3. November 2019 - Hubertusmesse in der Martinskirche

Mit einem feierlichen Einzug zweier Jagdhornbläser-Gruppen begann die Hubertusmesse, die erstmals in der Martinskirche Langenau gefeiert wurde. Der Heilige Hubertus, dessen Gedenktag der 3. November ist, war vor 1.300 Jahren zunächst ein wilder ungestümer Jäger in den Ardennen im heutigen südlichen Belgien, kam durch eine Kreuzes-Erscheinung zum christlichen Glauben und wurde schließlich Bischof von Maastricht und Lüttich. Er gilt als Patron der Jäger, Forstleute und Schützengilden. Mit Bezug auf diesen Schutzpatron wird die Hubertusmesse gefeiert, deren Ursprünge bis weit ins Mittelalter zurückgehen.

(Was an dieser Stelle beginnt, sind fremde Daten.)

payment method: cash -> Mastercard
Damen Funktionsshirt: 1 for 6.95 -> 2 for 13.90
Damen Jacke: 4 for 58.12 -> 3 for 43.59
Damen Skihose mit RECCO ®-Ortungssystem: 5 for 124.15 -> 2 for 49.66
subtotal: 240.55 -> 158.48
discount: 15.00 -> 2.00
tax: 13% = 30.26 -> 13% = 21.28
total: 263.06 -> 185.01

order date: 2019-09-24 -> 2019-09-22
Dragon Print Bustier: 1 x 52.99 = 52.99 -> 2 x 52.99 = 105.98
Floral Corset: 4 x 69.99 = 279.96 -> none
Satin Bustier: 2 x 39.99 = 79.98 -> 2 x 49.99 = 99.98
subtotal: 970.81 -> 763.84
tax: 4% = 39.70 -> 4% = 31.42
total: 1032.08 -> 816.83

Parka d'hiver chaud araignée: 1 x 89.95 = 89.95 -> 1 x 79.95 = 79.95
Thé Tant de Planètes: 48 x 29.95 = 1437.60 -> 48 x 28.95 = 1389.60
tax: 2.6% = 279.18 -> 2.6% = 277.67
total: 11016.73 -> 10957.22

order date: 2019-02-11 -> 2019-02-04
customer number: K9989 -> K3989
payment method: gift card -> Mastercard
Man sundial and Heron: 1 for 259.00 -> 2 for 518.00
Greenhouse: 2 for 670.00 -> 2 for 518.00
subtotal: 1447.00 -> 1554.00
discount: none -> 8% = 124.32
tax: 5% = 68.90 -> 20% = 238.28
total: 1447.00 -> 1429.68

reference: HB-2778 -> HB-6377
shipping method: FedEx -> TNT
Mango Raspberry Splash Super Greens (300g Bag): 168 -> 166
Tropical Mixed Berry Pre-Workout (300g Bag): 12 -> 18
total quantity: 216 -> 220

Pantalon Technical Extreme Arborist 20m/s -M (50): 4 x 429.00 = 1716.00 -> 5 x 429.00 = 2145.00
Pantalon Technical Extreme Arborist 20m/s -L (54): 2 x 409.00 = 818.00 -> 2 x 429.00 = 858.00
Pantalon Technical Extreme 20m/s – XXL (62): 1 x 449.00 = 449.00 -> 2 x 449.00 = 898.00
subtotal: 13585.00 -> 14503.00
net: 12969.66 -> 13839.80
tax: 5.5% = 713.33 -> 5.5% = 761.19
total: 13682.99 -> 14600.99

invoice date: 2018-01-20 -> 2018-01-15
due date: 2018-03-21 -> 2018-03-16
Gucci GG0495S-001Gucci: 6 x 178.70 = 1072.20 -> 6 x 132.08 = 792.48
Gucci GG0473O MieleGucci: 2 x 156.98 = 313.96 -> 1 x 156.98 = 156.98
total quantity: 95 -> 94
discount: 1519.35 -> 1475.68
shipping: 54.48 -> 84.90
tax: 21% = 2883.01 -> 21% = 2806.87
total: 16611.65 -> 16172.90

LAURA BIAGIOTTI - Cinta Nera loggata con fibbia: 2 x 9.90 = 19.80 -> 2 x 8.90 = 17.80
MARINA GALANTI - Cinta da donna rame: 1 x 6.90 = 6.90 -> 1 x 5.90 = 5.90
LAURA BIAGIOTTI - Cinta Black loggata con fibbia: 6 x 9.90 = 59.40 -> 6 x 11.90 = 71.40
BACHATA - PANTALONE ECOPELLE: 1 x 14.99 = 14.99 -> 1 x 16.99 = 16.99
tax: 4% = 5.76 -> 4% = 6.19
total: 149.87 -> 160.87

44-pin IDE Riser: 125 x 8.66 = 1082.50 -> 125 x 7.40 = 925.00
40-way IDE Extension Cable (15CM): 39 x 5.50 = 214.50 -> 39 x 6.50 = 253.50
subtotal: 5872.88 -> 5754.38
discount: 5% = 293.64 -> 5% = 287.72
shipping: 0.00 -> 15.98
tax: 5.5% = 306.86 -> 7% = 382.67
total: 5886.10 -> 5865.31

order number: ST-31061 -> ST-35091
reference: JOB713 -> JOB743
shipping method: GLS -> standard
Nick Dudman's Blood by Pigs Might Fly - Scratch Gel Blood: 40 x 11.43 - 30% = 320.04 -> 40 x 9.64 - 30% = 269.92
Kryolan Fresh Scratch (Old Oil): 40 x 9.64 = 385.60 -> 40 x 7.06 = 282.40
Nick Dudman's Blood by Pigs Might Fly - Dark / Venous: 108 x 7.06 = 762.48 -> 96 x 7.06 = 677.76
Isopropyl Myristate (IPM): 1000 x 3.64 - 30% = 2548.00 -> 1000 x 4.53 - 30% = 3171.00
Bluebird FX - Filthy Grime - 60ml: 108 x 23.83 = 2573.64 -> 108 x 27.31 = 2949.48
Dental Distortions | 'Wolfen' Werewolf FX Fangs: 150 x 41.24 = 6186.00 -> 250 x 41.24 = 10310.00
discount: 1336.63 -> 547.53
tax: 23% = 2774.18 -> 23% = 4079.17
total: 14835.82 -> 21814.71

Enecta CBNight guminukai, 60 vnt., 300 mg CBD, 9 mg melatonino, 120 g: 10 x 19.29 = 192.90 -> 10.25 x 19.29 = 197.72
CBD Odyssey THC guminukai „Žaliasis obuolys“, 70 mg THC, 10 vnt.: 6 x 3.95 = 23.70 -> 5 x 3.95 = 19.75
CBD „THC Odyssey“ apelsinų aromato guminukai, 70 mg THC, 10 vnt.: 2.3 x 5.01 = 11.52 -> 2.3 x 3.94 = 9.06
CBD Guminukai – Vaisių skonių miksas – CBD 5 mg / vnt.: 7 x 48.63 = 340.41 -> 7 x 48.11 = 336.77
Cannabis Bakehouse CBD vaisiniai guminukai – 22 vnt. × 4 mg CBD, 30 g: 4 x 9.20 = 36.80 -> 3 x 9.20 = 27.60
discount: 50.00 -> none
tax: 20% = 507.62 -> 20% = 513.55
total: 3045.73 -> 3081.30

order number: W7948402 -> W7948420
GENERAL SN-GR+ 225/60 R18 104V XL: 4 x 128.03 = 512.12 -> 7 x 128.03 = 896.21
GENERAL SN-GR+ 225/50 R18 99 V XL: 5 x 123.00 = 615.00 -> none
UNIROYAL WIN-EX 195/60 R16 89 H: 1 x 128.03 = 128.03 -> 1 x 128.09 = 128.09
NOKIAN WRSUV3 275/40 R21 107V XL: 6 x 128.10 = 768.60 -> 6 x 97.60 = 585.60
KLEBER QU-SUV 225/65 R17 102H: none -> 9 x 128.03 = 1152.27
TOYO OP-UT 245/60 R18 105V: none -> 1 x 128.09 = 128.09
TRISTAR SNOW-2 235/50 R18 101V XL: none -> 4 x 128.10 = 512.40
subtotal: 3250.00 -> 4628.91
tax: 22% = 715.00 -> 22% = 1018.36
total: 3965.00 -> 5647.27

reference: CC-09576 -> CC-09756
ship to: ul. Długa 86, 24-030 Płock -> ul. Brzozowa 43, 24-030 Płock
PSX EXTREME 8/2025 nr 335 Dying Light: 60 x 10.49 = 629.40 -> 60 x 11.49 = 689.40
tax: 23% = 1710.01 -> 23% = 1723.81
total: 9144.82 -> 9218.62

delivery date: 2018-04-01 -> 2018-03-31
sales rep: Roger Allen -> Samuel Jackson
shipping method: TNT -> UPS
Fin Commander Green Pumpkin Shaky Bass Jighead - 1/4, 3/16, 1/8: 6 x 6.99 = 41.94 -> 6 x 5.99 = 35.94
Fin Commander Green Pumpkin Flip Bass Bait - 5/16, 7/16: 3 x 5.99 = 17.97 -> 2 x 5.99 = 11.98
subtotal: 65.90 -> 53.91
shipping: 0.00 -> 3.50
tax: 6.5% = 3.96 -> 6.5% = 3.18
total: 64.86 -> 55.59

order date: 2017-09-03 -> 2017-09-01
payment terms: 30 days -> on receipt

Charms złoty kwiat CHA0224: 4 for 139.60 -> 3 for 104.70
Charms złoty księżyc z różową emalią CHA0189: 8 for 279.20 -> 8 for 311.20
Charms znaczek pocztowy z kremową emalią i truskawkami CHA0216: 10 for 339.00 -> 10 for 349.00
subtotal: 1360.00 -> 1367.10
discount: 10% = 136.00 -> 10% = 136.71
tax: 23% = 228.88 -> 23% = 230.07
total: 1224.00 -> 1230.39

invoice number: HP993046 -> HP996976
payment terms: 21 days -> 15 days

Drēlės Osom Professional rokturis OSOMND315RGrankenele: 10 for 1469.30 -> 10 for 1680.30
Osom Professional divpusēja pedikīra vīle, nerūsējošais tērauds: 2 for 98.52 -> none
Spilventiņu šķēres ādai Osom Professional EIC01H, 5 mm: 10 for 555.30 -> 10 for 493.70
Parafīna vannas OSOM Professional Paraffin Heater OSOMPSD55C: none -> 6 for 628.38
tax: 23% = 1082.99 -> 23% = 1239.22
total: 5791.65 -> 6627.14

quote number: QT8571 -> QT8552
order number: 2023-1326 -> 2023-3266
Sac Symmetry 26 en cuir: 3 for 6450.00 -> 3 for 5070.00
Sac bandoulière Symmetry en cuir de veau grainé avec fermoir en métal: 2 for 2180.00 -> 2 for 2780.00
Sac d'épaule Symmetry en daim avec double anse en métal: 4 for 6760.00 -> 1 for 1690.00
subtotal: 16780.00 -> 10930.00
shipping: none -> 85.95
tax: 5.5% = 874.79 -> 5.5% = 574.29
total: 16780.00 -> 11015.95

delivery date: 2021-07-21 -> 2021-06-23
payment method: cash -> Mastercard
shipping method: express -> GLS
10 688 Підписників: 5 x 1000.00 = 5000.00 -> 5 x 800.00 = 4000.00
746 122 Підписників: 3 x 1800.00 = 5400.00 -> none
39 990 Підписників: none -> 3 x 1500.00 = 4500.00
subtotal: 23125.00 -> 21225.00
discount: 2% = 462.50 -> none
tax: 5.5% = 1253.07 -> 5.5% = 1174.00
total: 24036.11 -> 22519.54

Die Martinskirche war feierlich geschmückt mit Nadel- und Laubbäumen sowie präparierten Wildtieren. Unter dem Chorbogen stand ein Hirschgeweih mit einem Kreuz zwischen den Hirschstangen, das an das Widerfahrnis des Hubertus an einem Karfreitag erinnert, an dem er einem kapitalen Hirsch auf der Fährte ist, mit seinem Bogen schon auf das Tier zielt – und in jenem Moment das strahlende Kreuz zwischen den Geweihstangen sieht, Anstoß für Hubertus zu innerer und äußerer Umkehr und zur Bereitschaft, sich in den Dienst dessen zu stellen, für den das Kreuz steht: Jesus Christus.

Die Jagdhornbläserkameradschaft Eningen unter Achalm unter Leitung von Chefdirigent, Kapellmeister und Hornist Martin Künstner und die Jagdhornbläser der Jägervereinigung Ulm unter Leitung von Horst Müller sowie Kirchenmusiker Conrad Schütze an der Orgel brachten die einzelnen Stücke der Messe zu Gehör – das Kyrie, Gloria, Sanctus und Agnus Dei.
Den evangelischen Württembergern sind diese Stücke der Spur nach vertraut – feiern wir doch seit einigen Jahren gelegentlich den Gottesdienst in Form der „Deutschen Messe“, einer von Martin Luther überarbeiteten jahrhundertealten Gottesdienstform. Zum besseren Verständnis gab es jeweils kurze einleitende Erläuterungen von Pfarrer Dr. Martin Hauff.
Der Predigt legte Pfarrer Hauff den Schöpfungspsalm 104 und die Heiligenlegende des Hubertus zugrunde. (hier nachzulesen) Gegen alle Resignation riefen uns Hubertus mit seinem Lebensbeispiel und der 104. Psalm zum Dank für die Wunder und die Schönheit der Schöpfung auf; gerade aus solchem Dank aber erwachse Verantwortung für den Erhalt von Gottes Schöpfung. Insofern habe die jahrhundertealte Tradition der Hubertusmesse zu Ehren einer maßvollen Jagd und eines verantwortungsvollen Umgangs mit der Natur in der heutigen Zeit nichts von ihrer Aktualität eingebüßt.
Der Messform entsprechend wurde nach der Predigt das Abendmahl in Form der Wandelkommunion gefeiert, begleitet vom „Gebet der Jäger“ (Prière des Chasseurs), das die Jagdhornbläser spielten.
Dr. Hans Miesner (Ballendorf) von der Jägervereinigung Ulm und Winfried Schupp (Bad Urach-Wittlingen) von den Jagdhornbläsern Eningen sprachen Dankesworte, ehe beide Bläsergruppen mit jeweils einem Marsch noch einmal stimmungsvoll ihr Können zeigten.